# Haarp (control the weather)



## Creakyknees (Feb 2, 2012)

The History2 channel had this on the other day. Very interesting , it's amazing what humans can do.

http://www.youtube.com/watch?v=bVei0uPwp1w&feature=results_main&playnext=1&list=PL143D0ACD26743CA9


----------



## Warp Daddy (Feb 2, 2012)

Oh hell yeah the ULTRA  conspiracy theorists have been  "harping " on this TOPIC FOR SEVERAL YRS


----------



## BenedictGomez (Feb 2, 2012)

^ History Channel has become an absolute EMBARRASSMENT.

It is generally completely devoid of television programming having anything remotely to do with history at this point, they may as well just change the channel's name (and I wouldn't be shocked if they do).

I loved the South Park joke where they made their new slogan, "The History Channel - Where history, is _history_!"


----------



## jaja111 (Feb 2, 2012)

Reason #37 I canceled cable.


----------



## from_the_NEK (Feb 3, 2012)

BenedictGomez said:


> ^ History Channel has become an absolute EMBARRASSMENT.
> 
> It is generally completely devoid of television programming having anything remotely to do with history at this point, they may as well just change the channel's name (and I wouldn't be shocked if they do).
> 
> I loved the South Park joke where they made their new slogan, "The History Channel - Where history, is _history_!"



+1
Add to that list of cable channels that have completely strayed from their original content 
to now broadcasting generalized crap -

MTV
VH1
The Learning Channel (now just TLC)

Discovery Channel is on the cliff

You used to be able to actually learn something from the History channel, TLC, and Discovery. But as Americans attention spans shorten they have contiued to dumb down content (or visa-versa).

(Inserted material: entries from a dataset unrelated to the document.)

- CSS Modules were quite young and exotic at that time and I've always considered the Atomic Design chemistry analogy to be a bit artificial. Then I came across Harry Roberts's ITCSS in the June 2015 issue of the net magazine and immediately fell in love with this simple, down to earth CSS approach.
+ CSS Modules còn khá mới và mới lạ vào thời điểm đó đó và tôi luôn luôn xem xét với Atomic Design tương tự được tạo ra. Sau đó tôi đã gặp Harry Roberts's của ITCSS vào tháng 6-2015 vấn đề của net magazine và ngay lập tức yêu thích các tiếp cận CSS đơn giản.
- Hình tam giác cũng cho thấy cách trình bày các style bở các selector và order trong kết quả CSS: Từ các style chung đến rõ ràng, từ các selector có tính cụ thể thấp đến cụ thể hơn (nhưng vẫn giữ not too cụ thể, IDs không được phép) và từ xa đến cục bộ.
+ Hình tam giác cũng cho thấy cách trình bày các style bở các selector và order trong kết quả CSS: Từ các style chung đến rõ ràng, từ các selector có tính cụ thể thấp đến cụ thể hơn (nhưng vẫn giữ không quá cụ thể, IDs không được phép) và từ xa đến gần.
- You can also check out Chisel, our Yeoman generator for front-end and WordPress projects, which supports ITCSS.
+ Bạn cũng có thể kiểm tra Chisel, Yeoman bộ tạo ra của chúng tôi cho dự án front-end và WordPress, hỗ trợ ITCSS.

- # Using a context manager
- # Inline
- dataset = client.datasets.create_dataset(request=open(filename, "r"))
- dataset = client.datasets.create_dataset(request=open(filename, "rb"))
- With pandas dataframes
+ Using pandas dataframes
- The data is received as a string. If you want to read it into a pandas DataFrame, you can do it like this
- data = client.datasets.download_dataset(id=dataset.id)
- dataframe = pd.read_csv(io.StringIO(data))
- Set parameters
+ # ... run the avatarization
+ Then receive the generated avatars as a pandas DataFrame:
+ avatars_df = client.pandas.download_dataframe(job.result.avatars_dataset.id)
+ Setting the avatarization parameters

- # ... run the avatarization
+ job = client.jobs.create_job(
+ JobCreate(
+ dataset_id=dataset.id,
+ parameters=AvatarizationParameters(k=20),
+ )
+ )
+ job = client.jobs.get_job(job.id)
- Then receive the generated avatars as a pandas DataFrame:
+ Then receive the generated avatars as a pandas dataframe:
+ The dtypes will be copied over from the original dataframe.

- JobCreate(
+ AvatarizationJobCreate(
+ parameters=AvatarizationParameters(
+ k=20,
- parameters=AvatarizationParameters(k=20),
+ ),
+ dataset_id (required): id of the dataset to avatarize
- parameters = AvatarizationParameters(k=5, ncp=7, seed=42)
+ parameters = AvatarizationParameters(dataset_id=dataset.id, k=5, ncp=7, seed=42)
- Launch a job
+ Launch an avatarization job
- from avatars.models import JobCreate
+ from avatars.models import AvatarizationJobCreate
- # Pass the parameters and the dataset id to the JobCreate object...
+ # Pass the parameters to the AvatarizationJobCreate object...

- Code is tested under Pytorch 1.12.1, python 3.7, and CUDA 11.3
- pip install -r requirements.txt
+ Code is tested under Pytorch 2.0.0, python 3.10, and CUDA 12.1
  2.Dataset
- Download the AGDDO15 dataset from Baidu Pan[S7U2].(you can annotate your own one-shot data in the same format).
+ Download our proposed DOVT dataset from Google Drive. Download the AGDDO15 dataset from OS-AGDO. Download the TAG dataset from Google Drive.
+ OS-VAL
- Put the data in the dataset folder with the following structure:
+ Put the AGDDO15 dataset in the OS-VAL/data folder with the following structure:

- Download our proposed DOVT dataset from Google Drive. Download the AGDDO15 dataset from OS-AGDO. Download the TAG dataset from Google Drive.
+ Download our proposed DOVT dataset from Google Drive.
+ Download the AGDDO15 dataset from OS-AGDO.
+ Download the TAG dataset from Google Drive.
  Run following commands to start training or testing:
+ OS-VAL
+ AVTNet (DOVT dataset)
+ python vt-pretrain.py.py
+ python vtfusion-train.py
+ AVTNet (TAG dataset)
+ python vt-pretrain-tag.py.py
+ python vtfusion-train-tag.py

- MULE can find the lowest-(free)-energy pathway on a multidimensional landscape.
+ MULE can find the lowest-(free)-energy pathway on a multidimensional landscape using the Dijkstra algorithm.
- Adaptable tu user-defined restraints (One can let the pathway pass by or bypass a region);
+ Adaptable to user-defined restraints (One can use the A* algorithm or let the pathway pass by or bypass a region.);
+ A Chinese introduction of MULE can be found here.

Is it the chicken or the egg?


----------



## TropicTundR (Feb 5, 2012)

from_the_NEK said:


> +1
> Add to that list of cable channels that have completely strayed from their original content
> to now broadcasting generalized crap -
> 
> ...



I think it's important to remember this is PAID PROGRAMMING.  People pay people to show them STUFF that's entertaining.  Any media that confines you to not actually living an experience is mental slavery, and slavery is something this country has years developing.


----------



## ERJ-145CA (Feb 5, 2012)

It seems they moved the history content to H2.


----------



## BenedictGomez (Feb 6, 2012)

TropicTundR said:


> I think it's important to remember this is PAID PROGRAMMING.  People pay people to show them STUFF that's entertaining.  Any media that confines you to not actually living an experience is mental slavery, and slavery is something this country has years developing.



Huh?


----------



## Nick (Feb 8, 2012)

what are the cliffs notes here?


----------



## BMac (Feb 8, 2012)

I for one love "Ancient Aliens."  I cannot get enough of that show.


----------



## bdfreetuna (Feb 20, 2012)

If HAARP was real.... which it is...

I doubt it would be fucking around with the northeast and giving us shitty snowfall.

It could be doing way more sinister things than that. Or gathering science (riiiiight)


----------



## goldsbar (Feb 21, 2012)

Don't forget the science channel which now barely has any science.


----------



## goldsbar (Feb 21, 2012)

The thing I don't understand is that there's all these channels and they're all trying to be the same.


----------